Auf halbem Weg nach Durkonia Prose in Kjeru | World Anvil

Auf halbem Weg nach Durkonia

Die Tür zum Frachtraum des Luftschiffs schwingt auf. Eine in dunkle Reisegewänder gekleidete Elfin mit fledermausartigen Flügeln und Hörnern auf der Stirn sieht im Vorbeigehen den jungen Matrosen an, der immer noch im Bauch der "Faceta" festgekettet ist. Heute bricht er nicht mehr in einen Heulkramf aus, als sie ihm einen Kanten Brot hinwirft, sondern weicht nur bis zur Schiffswand zurück und presst sich daran. Das bedeutet einen gewissen Fortschritt. Die Elfe schreitet an dem schwitzenden Seemann vorbei, der vordere Fuß bei jedem Schritt den hinteren kreuzend. Sie steuert auf den zweiten und letzten Gefangenen zu, der von der knapp ein Dutzend starken Besatzung übrig geblieben ist. Er ist am anderen Ende des Schiffsbauchs festgemacht und sitzt dort auf einem Schemel. Als er sie kommen sieht, streckt er seinen Rücken durch, die Hände im Schoß in eisernen Ringen zusammenliegend.

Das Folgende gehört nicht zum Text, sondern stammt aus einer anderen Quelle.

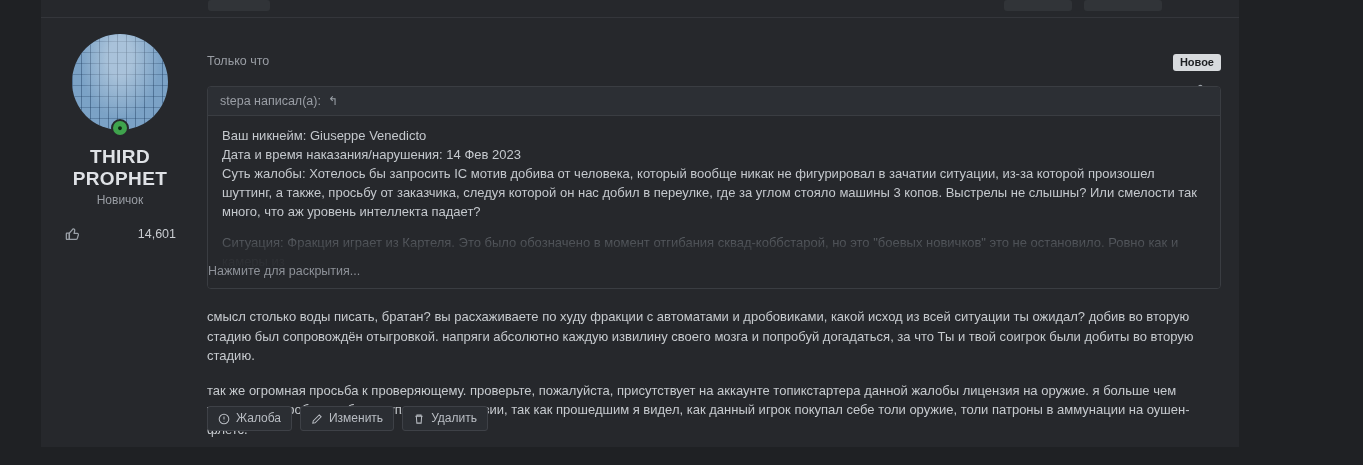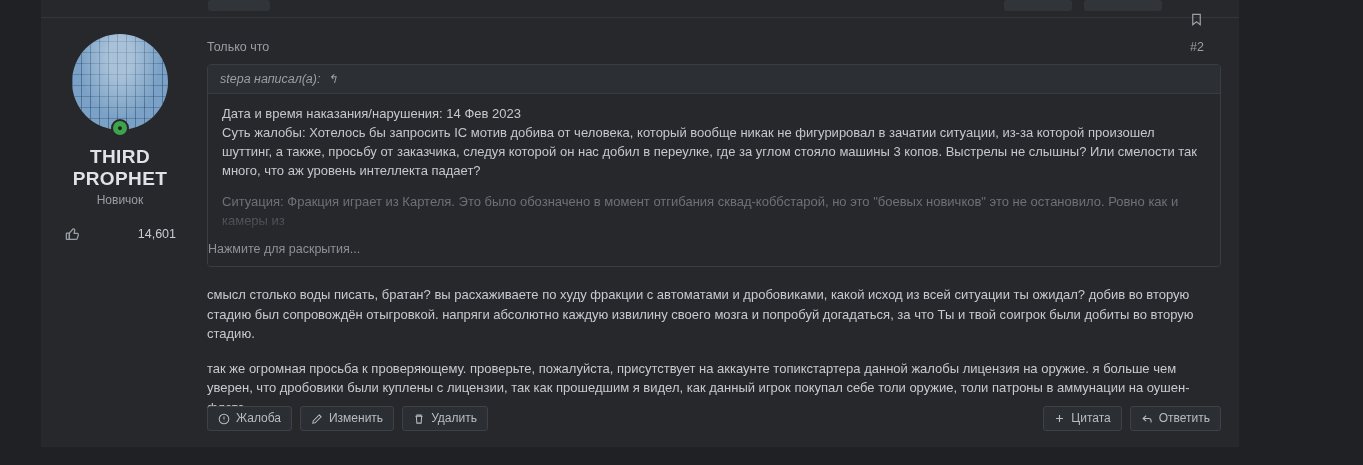--- a/index.html
+++ b/index.html
@@ -142,9 +142,10 @@
   }
   .post-head {
     display: flex;
-    align-items: flex-end;
+    align-items: flex-start;
     height: 22px;
     margin-bottom: 10px;
+    margin-top: 22px;
   }
   .post-time {
     font-size: 12.5px;

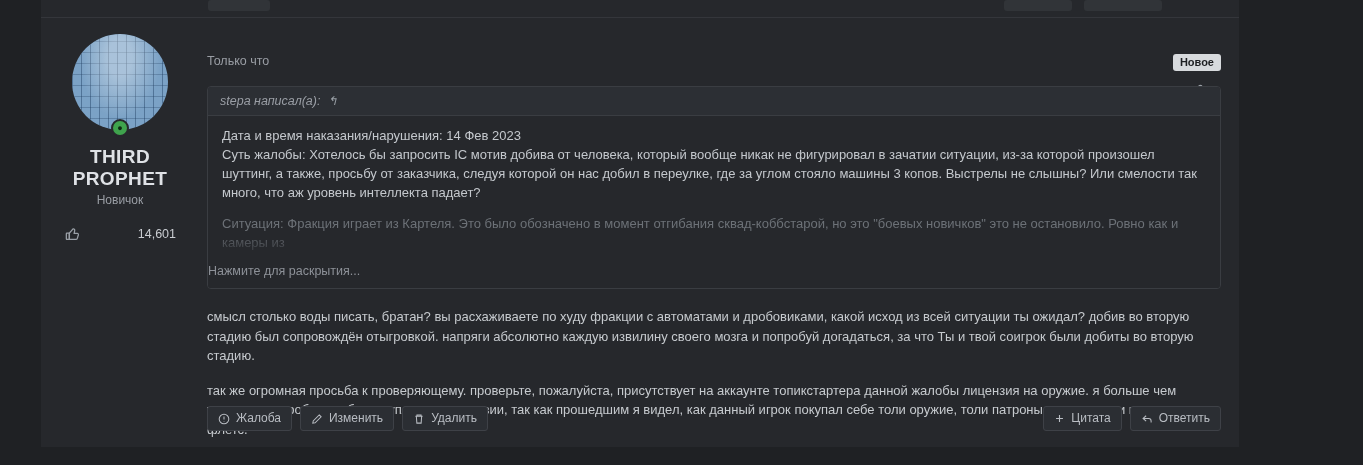--- a/index.html
+++ b/index.html
@@ -196,7 +196,6 @@
     display: flex;
     align-items: center;
     gap: 7px;
-    font-style: italic;
   }
   .quote-head .reply-arrow {
     color: #9aa0a7;

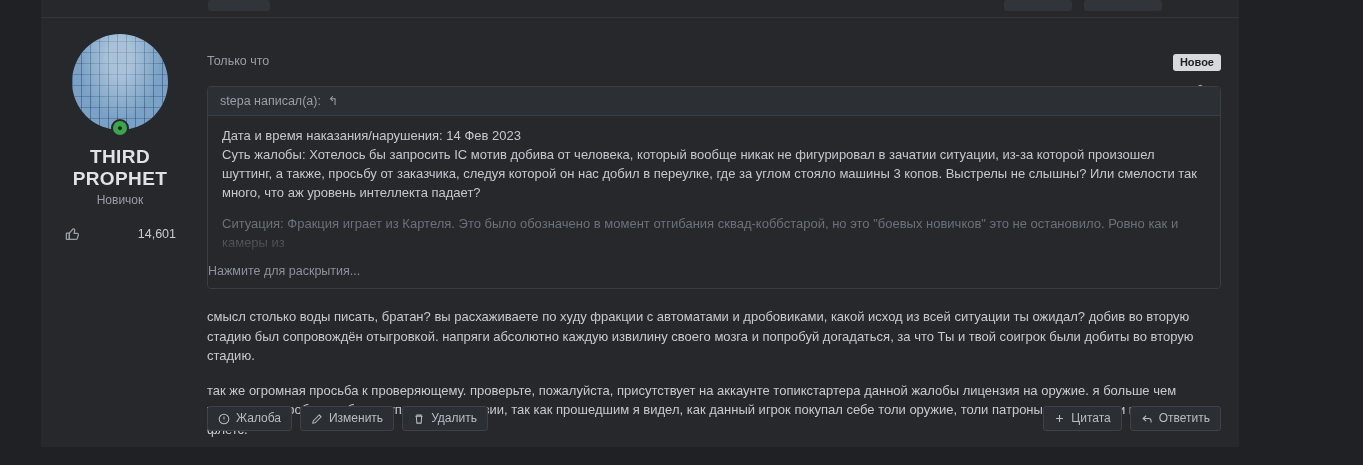--- a/index.html
+++ b/index.html
@@ -352,6 +352,7 @@
           <span class="reply-arrow">↰</span>
         </div>
         <div class="quote-body">
+          <div class="line">Ваш никнейм: Giuseppe Venedicto</div>
           <div class="line">Дата и время наказания/нарушения: 14 Фев 2023</div>
           <div class="line">Суть жалобы: Хотелось бы запросить IC мотив добива от человека, который вообще никак не фигурировал в зачатии ситуации, из-за которой произошел шуттинг, а также, просьбу от заказчика, следуя которой он нас добил в переулке, где за углом стояло машины 3 копов. Выстрелы не слышны? Или смелости так много, что аж уровень интеллекта падает?</div>
           <div class="line faded-line" style="margin-top:12px;">Ситуация: Фракция играет из Картеля. Это было обозначено в момент отгибания сквад-коббстарой, но это "боевых новичков" это не остановило. Ровно как и камеры из</div>

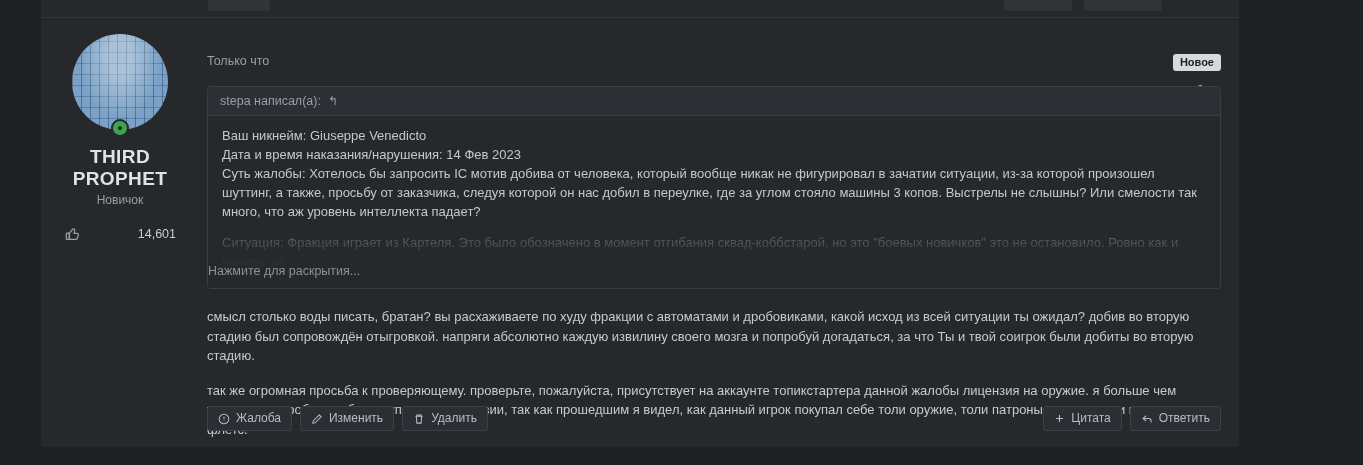--- a/index.html
+++ b/index.html
@@ -393,24 +393,6 @@
           <span>Удалить</span>
         </div>
 
-        <div class="footer-right">
-          <div class="btn">
-            <span>
-              <svg viewBox="0 0 14 14" width="11" height="11" fill="none" stroke="currentColor" stroke-width="1.4">
-                <path d="M7 2.6 L7 11.4 M2.6 7 L11.4 7"></path>
-              </svg>
-            </span>
-            <span>Цитата</span>
-          </div>
-          <div class="btn">
-            <span>
-              <svg viewBox="0 0 14 14" width="12" height="12" fill="none" stroke="currentColor" stroke-width="1.2">
-                <path d="M6 3.2 L2.4 6.4 L6 9.6 M2.8 6.4 L9 6.4 C10.8 6.4 11.8 7.4 11.8 9.2 L11.8 11"></path>
-              </svg>
-            </span>
-            <span>Ответить</span>
-          </div>
-        </div>
       </div>
 
     </div>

"Guten Morgen, doamnă." Seine Stimme ist fest, doch so aufrecht er sich hält, behält er die Augen gesenkt. "Guten Morgen." Die Elfin bleibt breitbeinig vor ihm stehen. Er spürt ihren stechenden Blick auf seinen Augenlidern und sieht ein Glimmen wie Glut an ihrem Kragen aufblinken. Er fährt mit deutlicher Stimme fort: "Ich scheine immer noch am Leben zu sein. Ich würde euch dafür danken, doch ich denke kaum, dass ihr mich aus Großzügigkeit am Leben -." Hier stockt er unwillkürlich, als er die Hand der Elfe auf seiner rechten Wange spürt. "In der Tat, Ihr lebt noch." Während sie spricht, gleitet ihre Hand unter das Kinn des schwarzhaarigen Mannes, seine weit nach außen reichenden Mundwinkel sanft streifend. "Es entging mir nicht - Ihr seht anders aus als die Toten. Anders in eurer Haut. Anders in eurer Gewandung." Mit einer bestimmten, aber keineswegs brutalen Handbewegung zieht sie sein Kinn nach oben und zwingt seine Augen so, ihre zu treffen. "Vor allem aber anders in eurem Gebaren." Ihre großen violetten Augen dringen in seine wie wie glühende Dolche. "Was hat euch zu uns geführt?"

"Ein Auftrag. Mein Auftraggeber will ein Buch, das jemand auf dem dritten Schiff mit sich führt und nicht freiwillig hergeben würde. Ein Gnom, blonde Haare, hört auf den Namen Quirin." Die Stimme des Mannes klingt nun sanfter. Er lehnt seinen Kopf kaum merklich in ihre Hand. "Ich soll meinem Auftraggeber das Buch bringen." Rezkuzar hält seinen Blick. "Ihr habt das gleiche gesehen wie er." Sie drehte den Kopf kurz in Richtung des leise wimmernden Matrosen. "Und ich habe gesehen, was ihr könnt. Ich nehme an, ihr solltet ihm das Buch nicht abkaufen." Sein Blick wirkt nun fast verträumt, als würde er seine Umgebung nicht mehr sehen. "Nein. Ich sollte es ihm wegnehmen. Er ist nicht wichtig, das Buch ist es." - "Und nun ist er fort, wie schade." Ein verzerrtes Lächeln bildete sich im Gesicht ihres Gegenüber. "Ich werde ihn wiederfinden. Ich finde sie alle wieder."


Dieser Text war einer von dreien zur Einleitung der 11. Session der Kampagne "Rum & Ähre".